The intense emotional experiences we encounter on a daily basis is called “Habituation Hypothesis”. This term means that you often find yourself in autopilot- going through your day doing the same things (ie. getting dressed, going to work, cooking, etc.), and your thoughts are somewhere else. The longer you live somewhere or work somewhere, less and less experiences feel genuinely fresh or new.

It is natural for us to attempt to save energy whenever we can. So, when life becomes habitual and average, our minds shift into autopilot and we travel somewhere else in our minds. The more routine something is or the more you practice something; then, more easily efficient things become to allow your mind to be free to concentrate on more urgent and stressful problems. Sadly, most of us use this mental freedom to worry, over analyze, and doubt decisions. All these things can become stressful and weigh on our overall perspective of life and time. Thus, no matter how you distribute your mental thoughts, by using your mind in these ways, we begin to shorten time, and in the end it seems to accelerate our lives.

“Forward Telescoping”, is a term psychologists coined to explain how we regard past experiences and how it affects our lives. Often, we feel the need to remain attached to vital past events like a child’s birth or a death in the family- to the point where we feel like it just happened, when in reality it was many years ago. Then, when you grasp the reality that a decade had passed by since you were married; it feels like only a few years and it can be quite alarming.

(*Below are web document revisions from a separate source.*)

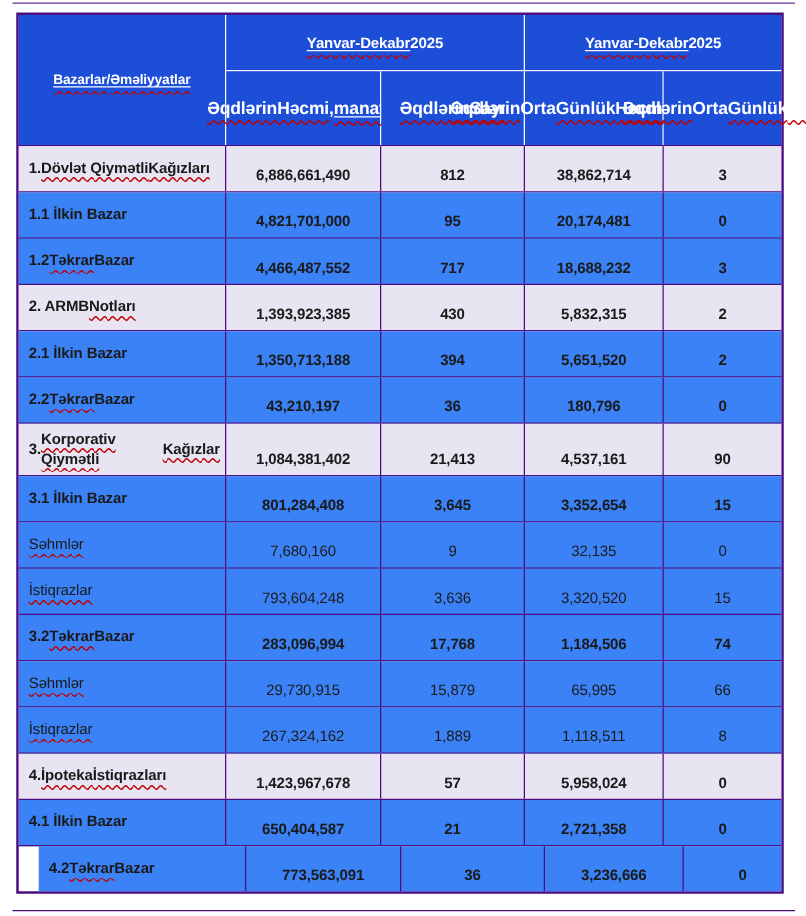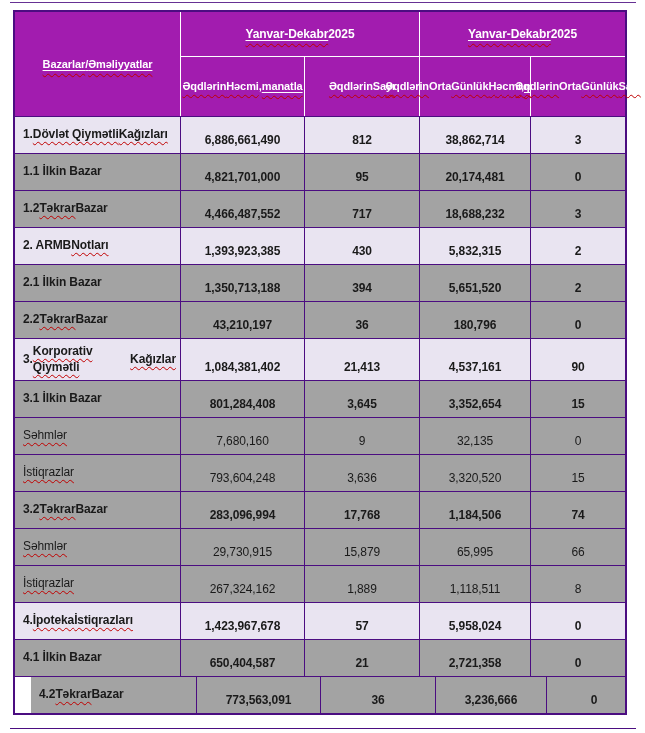--- a/index.html
+++ b/index.html
@@ -22,7 +22,7 @@
   
   .hdr{grid-template-rows:45px 59px;border-bottom:1.5px solid #4B0D81;}
   .hdr .cell{
-    background:#a21caf;color:#ffffff;display:flex;align-items:center;
+    background:#1d4ed8;color:#ffffff;display:flex;align-items:center;
     justify-content:center;text-align:center;font-weight:700;
     letter-spacing:-0.1px;padding:2px 3px;
   }

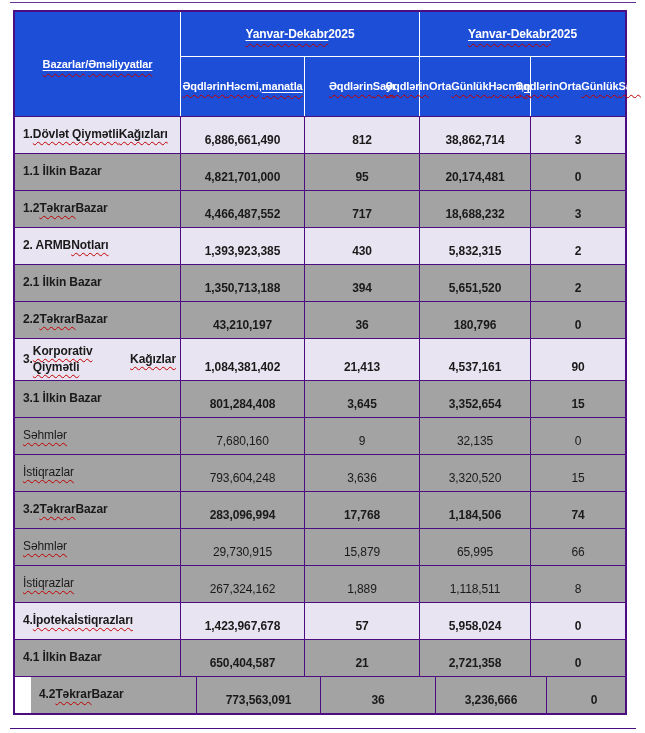--- a/index.html
+++ b/index.html
@@ -33,7 +33,7 @@
   .s2{grid-column:3;grid-row:2;border-right:1.5px solid #ffffff;}
   .s3{grid-column:4;grid-row:2;border-right:1.5px solid #ffffff;}
   .s4{grid-column:5;grid-row:2;}
-  .sub{font-size:11px;line-height:1.45;}
+  .sub{font-size:14px;line-height:1.45;}
 
   
   .w{

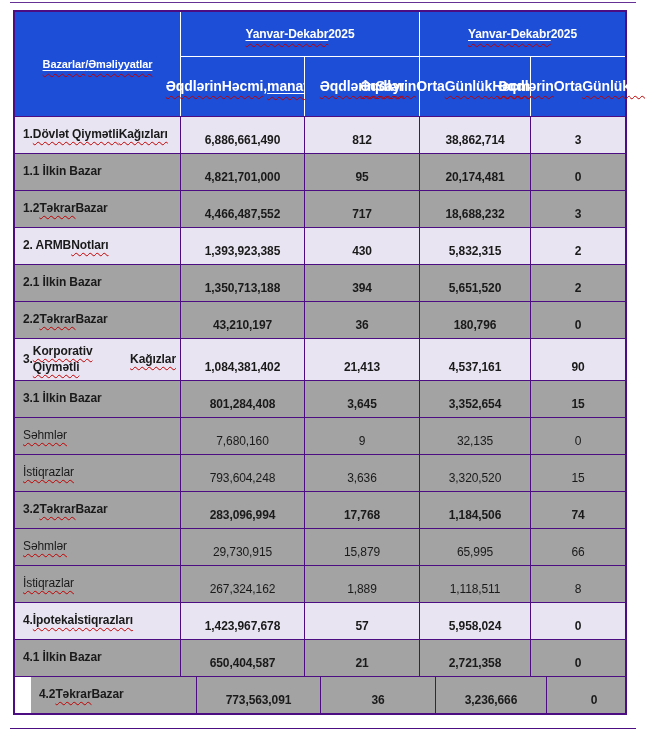--- a/index.html
+++ b/index.html
@@ -50,7 +50,7 @@
   .u > .w{text-underline-offset:4.5px;}
 
   
-  .trow{min-height:36px;font-weight:700;background:#a3a3a3;border-bottom:1.5px solid #4B0D81;}
+  .trow{min-height:36px;font-weight:700;background:#3b82f6;border-bottom:1.5px solid #4B0D81;}
   .trow:last-child{border-bottom:none;margin-left:16px;}
   .trow .cell{border-right:1.5px solid #4B0D81;}
   .trow .cell:last-child{border-right:none;}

Paul Janet’s “Proportional Theory” can also explain our accelerated view of time as it says that when we age, every moment of time is a minimum fraction of our whole life. This affects how we experience every minute of our lives. William James, the American philosopher, even stated, “ The Apparent length of an interval at a given epoch of a man’s life is proportional to the total length of the life itself. A child of ten feels a year as 1/10 of his whole life- a man of fifty as 1/50, the whole life meanwhile apparently preserving a constant length.”

Some solutions to all these reasons we experience life quicker as we age are: find loveliness in everything. The more things we experience in which we are inspired by or excited for, help us to enjoy the moment and expand the interval of time. Also, to relax, and relish the current moment. Instead of planning your future, over thinking, and second guessing life, take time to free your mind to enjoy and truly value the moment and experience the present.

Another tip is to limit doing multiple things at once. Although many of us live hectic lives that often require multitasking, it consumes your mental abilities to have more energy and to create new experiences and memories. In the end, you will become less constructive and feel more and more as though your days and hours are slipping away.

Search for new experiences. Again, make sure to seek out experiences that contribute to emotional experiences to avoid the “loosing” perception of time. Fresh experiences allow us to be challenged, emotionally engaged, and force us to concentrate on the present moment. Sometimes it requires a change in a normal routine and a challenge to do something you’ve never done before. Ron Friedman, Ph. D says, “ Studies show that people who feel “time-rich” tend to be happier and more fulfilled than those of us who constantly feel rushed. They experience fewer headaches and upset stomachs, and regularly get better quality sleep.”.